Research from 2020 suggests that human beings experience approximately 6,000 thoughts a day (Tseng & Poppenk). With so much going on between our ears, might it be helpful to have a framework for examining our thoughts, and in turn, our lives? The practice of dialectical thinking or examining two, seemingly opposing sides of an argument, helps us carry out this investigation.
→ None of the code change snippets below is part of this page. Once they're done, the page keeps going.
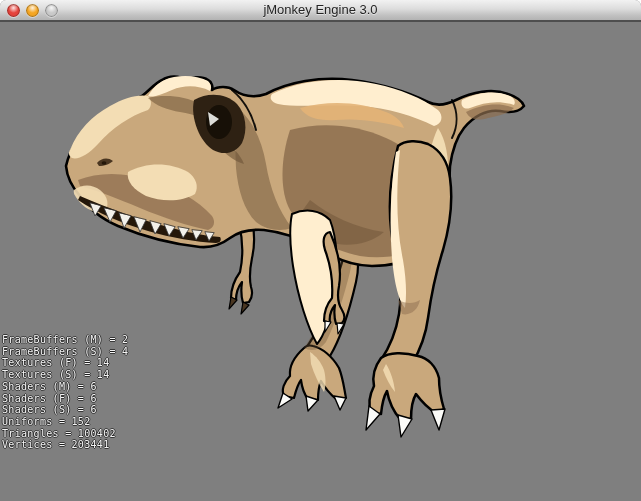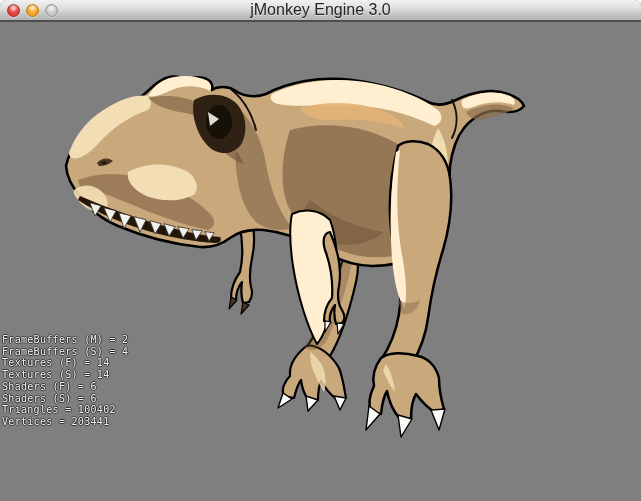"jMonkey Engine 3.0" .title-text { font-size: 16px -> 13px }
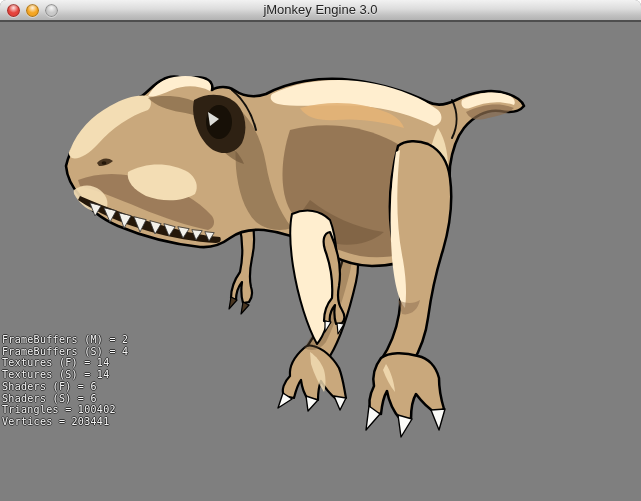"Shaders (M) = 6" div { html: none -> <div>Shaders (M) = 6</div> }
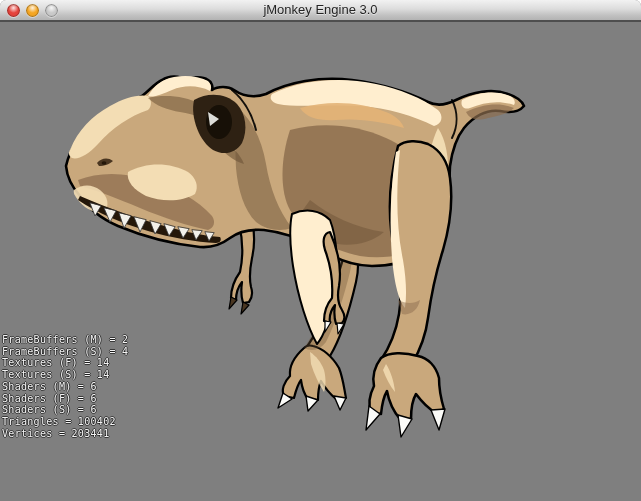"Uniforms = 152" div { html: none -> <div>Uniforms = 152</div> }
Where does Dialectics Come From?
First named by Socrates (469-399 BCE), dialectics is a back and forth process between two points of view. Some examples of dialectical thinking include change and acceptance, autonomy and dependence, transparency and protection, and trust and suspicion. While these things seem to be opposites, by examining the kernels of truth or validity of each side, we are able to formulate a deeper, more dialectical, or balanced, understanding of many topics. Let’s look at the example of a dialectical dialogue between having a routine (rigid) versus no schedule (flexible):
- Routine: Each day is planned, I know exactly what I’m going to do
- No schedule: Each day is open, I can do whatever I want to do
- Routine: I appreciate structure in my life, but sometimes I just want to do nothing!
- No schedule: I appreciate the freedom I have, but sometimes I want something structured to do!
- Synthesis: a day (or week, month, year, lifetime) with some planned moments and unplanned moments helps resolve the dialectic of routine (rigid) vs no schedule (freedom)
Dialectics as Therapy
Dr. Marsha Linehan, PhD, incorporated the philosophy of dialectics into Dialectical Behavior Therapy (DBT) to help people improve their wellbeing. By incorporating dialectics into therapy, clients learn more than one way to see a situation or how to solve a problem. During therapy, a trained DBT therapist helps a client consider perspectives from opposing sides and decrease rigid thinking or actions. DBT helps us increase validation of multiple perspectives and enhance flexibility in both our thinking, and in turn, our behaviors.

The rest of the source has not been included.